Project Ex Vivo internal application for running various bioinformatic utilities on Microsoft compute. Set up your amulet project and workspace as guided here prior to using this tool.
git clone https://github.com/harrlol/XVTools.git && cd XVTools && pip install .
conda activate amlt10
az login
Download data from Terra to Microsoft sandbox
xvtools download terra \
--secret sa.json \
--gcs-dir gs://<bucket>/PRISM_pilot/analysis/ \
--dest ./data/patient123 \
--pattern '*filtered*matrix*' \
--exclude '.bam,.bai,.fastq,.fastq.gz,.fq,.fq.gz'
Submit infercnv job to azure
xvtools submit infercnv-aml \
--data ./data/patient123 \
--out ./out/patient123 \
--ref-group-names-str 'T_Cell, Macrophage, B_Cell' \
--n-parallel 4 --n-threads 2 --sku 8C15
- Data folder should either be 1) a folder of h5ad's, or 2) a folder of sample folders each containing the necessary infercnv files for each sample. Tree structure shown below.
1) ├── data/
│ ├── sample1.h5ad
│ ├── sample2.h5ad
│ ├── sample3.h5ad
│ └── ...
2) ├── data/
│ ├── sample1/
│ ├── singleCell.counts.matrix
│ ├── cellAnnotations.txt
│ └── gene_ordering_file.txt
│ ├── sample2/
│ ├── singleCell.counts.matrix
│ ├── cellAnnotations.txt
│ └── gene_ordering_file.txt
│ ├── sample3/
│ ├── ...
│ └── ...
- As shown in 2), please strictly follow the naming convention as outlined here on the InferCNV wiki.
- I recommend running this in a tmux session for infercnv output to be automatically fetched to local. Please also monitor Azure UI for debugging.

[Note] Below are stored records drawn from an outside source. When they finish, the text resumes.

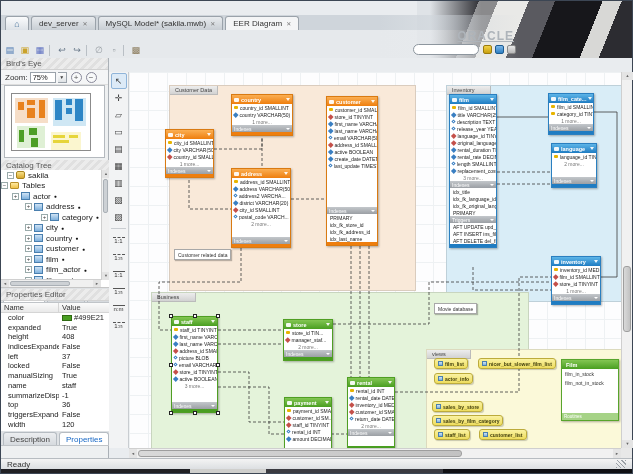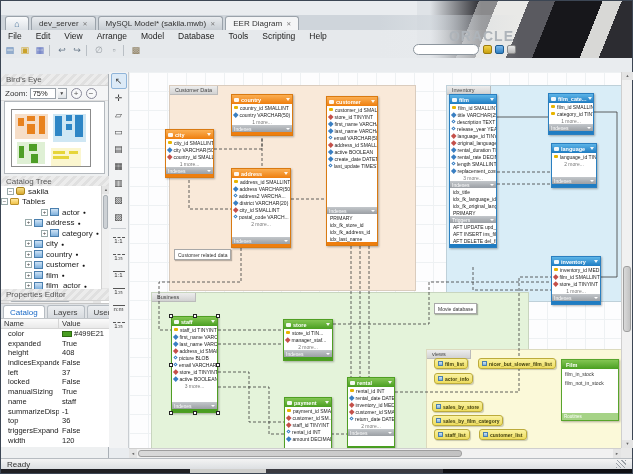--- a/index.html
+++ b/index.html
@@ -30,32 +30,32 @@
   .hometab { width:24px; height:14px; display:flex; align-items:center; justify-content:center; background:linear-gradient(#fafbfc,#dde2e7);
     border:1px solid #9aa2aa; border-bottom:none; border-radius:3px 3px 0 0; margin-left:4px; font-size:9px; color:#2e5f8f; }
   .doctab { height:14px; display:flex; align-items:center; gap:4px; padding:0 7px; margin-left:2px; font-size:8px; color:#333;
     background:linear-gradient(#e8ebee,#c8ced4); border:1px solid #9aa2aa; border-bottom:none; border-radius:3px 3px 0 0; white-space:nowrap; }
   .doctab.active { background:#f4f5f6; }
   .tabx { color:#777; font-size:6px; }
 
   .menurow { position:absolute; left:0; top:29px; right:0; height:12px; z-index:2;
     background:linear-gradient(90deg,#e6e9ec 0 60%, rgba(230,233,236,0) 82%); display:flex; align-items:center; }
   .menu { padding:0 7px; font-size:8.5px; color:#222; }
-  .watermark { position:absolute; right:118px; top:1px; color:#aeb4ba; font-size:14px; letter-spacing:1px; font-weight:bold; }
+  .watermark { position:absolute; right:118px; top:1px; color:#aeb4ba; font-size:12px; letter-spacing:1px; font-weight:bold;text-decoration:underline; }
 
   .toolrow { position:absolute; left:0; top:41px; right:0; height:16px; z-index:2;
     background:linear-gradient(90deg,#e6e9ec 0 60%, rgba(230,233,236,0) 82%); display:flex; align-items:center; }
   .tico { width:12px; height:12px; margin-left:3px; border-radius:2px; display:flex; align-items:center; justify-content:center;
     font-size:9px; line-height:12px; }
   .tsep { width:1px; height:11px; background:#b9bfc5; margin:0 3px; }
   .searchbox { position:absolute; left:412px; top:2px; width:66px; height:11px; background:#fff; border:1px solid #8d969e; border-radius:6px; }
   .rico { position:absolute; top:3px; width:9px; height:9px; border-radius:2px; }
 
   
-  .sidebar { position:absolute; left:0; top:73px; width:108px; bottom:15px; background:#eef0f1; border-right:1px solid #aab0b6; z-index:1; }
+  .sidebar { position:absolute; left:0; top:57px; width:108px; bottom:15px; background:#eef0f1; border-right:1px solid #aab0b6; z-index:1; }
   .shead { height:12px; display:flex; align-items:center; padding-left:5px; color:#555; font-size:8px;
     background:repeating-linear-gradient(135deg,#ececec 0 3px,#e0e0e0 3px 6px); border-bottom:1px solid #d2d2d2; }
   .zoomrow { height:15px; display:flex; align-items:center; gap:2px; padding-left:4px; background:#f4f5f6; border-bottom:1px solid #ddd; }
   .zoomrow .lbl { font-size:8px; color:#333; }
   .combo { width:26px; height:11px; background:#fff; border:1px solid #9aa2aa; font-size:7.5px; display:flex; align-items:center; padding-left:2px; }
   .combo-arrow { width:9px; height:11px; border:1px solid #9aa2aa; border-left:none; background:linear-gradient(#fdfdfd,#dfe3e6);
     font-size:5px; display:flex; align-items:center; justify-content:center; color:#444; }
   .mag { width:11px; height:11px; border-radius:50%; border:1.5px solid #7c8globalThis48c; font-size:8px; display:flex; align-items:center; justify-content:center; color:#555; border:1px solid #889; background:#f8f9fa; margin-left:2px;}
   .minimap { position:absolute; left:3px; top:27px; width:101px; height:73px; background:#fff; border:1px solid #b4b9be; }
   .mviewport { position:absolute; left:6px; top:7px; width:80px; height:58px; border:1px solid #8b8b8b; }
@@ -171,31 +171,20 @@
           <span class="tabx">✕</span>
         </div>
         <div class="doctab active">
           <span>EER Diagram</span>
           <span class="tabx">✕</span>
         </div>
       </div>
   </div>
 
   <div class="menurow">
-    <div id="menus" style="display:flex">
-        <div class="menu">File</div>
-        <div class="menu">Edit</div>
-        <div class="menu">View</div>
-        <div class="menu">Arrange</div>
-        <div class="menu">Model</div>
-        <div class="menu">Database</div>
-        <div class="menu">Tools</div>
-        <div class="menu">Scripting</div>
-        <div class="menu">Help</div>
-      </div>
     <span class="watermark" style="position:static;margin-left:auto;margin-right:118px">ORACLE</span>
   </div>
 
   <div class="toolrow">
     <div id="toolicons" style="display:flex;align-items:center">
         <div class="tico" style="color: rgb(74, 120, 176);">▤</div>
         <div class="tico" style="color: rgb(202, 162, 42);">▣</div>
         <div class="tico" style="color: rgb(91, 110, 192);">▦</div>
         <div class="tsep"></div>
         <div class="tico" style="color: rgb(106, 122, 138);">↩</div>
@@ -248,21 +237,21 @@
           <div class="trow" style="padding-left: 6px;">
             <span class="texp">−</span>
             <span class="ico-db"></span>
             <span>sakila</span>
           </div>
           <div class="trow" style="">
             <span class="texp">−</span>
             <span class="ico-folder"></span>
             <span>Tables</span>
           </div>
-          <div class="trow" style="padding-left: 40px;">
+          <div class="trow" style="padding-left: 11px;">
             <span class="texp">+</span>
             <span class="ico-table"></span>
             <span>actor</span>
             <span class="tdot">●</span>
           </div>
           <div class="trow" style="padding-left: 24px;">
             <span class="texp">+</span>
             <span class="ico-table"></span>
             <span>address</span>
             <span class="tdot">●</span>
@@ -406,20 +395,29 @@
             </span>
           </div>
           <div class="prow">
             <span class="pname">width</span>
             <span class="pval">
               <span>120</span>
             </span>
           </div>
         </div>
     </div>
+    <div class="sidetabs" style="top:373px" id="bottabs">
+        <div class="stab">Description</div>
+        <div class="stab active">Properties</div>
+        <div class="stab">H</div>
+        <div class="stab-arrows">
+          <div class="stab-arrow">◄</div>
+          <div class="stab-arrow">►</div>
+        </div>
+      </div>
   </div>
   <div class="shead" style="position:absolute;left:0;top:288px;width:108px;z-index:2">Properties Editor</div>
 
   <div class="palette" id="palette">
       <div class="ptool sel">↖</div>
       <div class="ptool">✛</div>
       <div class="ptool">▱</div>
       <div class="ptool">▭</div>
       <div class="ptool">▤</div>
       <div class="ptool">▦</div>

- Each sample is allowed a default of 4 threads. When samples are abundant, set N_THREADS to a lower number so that N_THREADS * N_PARALLEL < 48.
- Set N_PARALLEL close to the number of samples in your run. A high N_PARALLEL significantly boosts efficiency; on the contrary high N_THREADS with low N_PARALLEL behaves similar to single core processing.
- For each job, try to maximize thread usage as much as possible.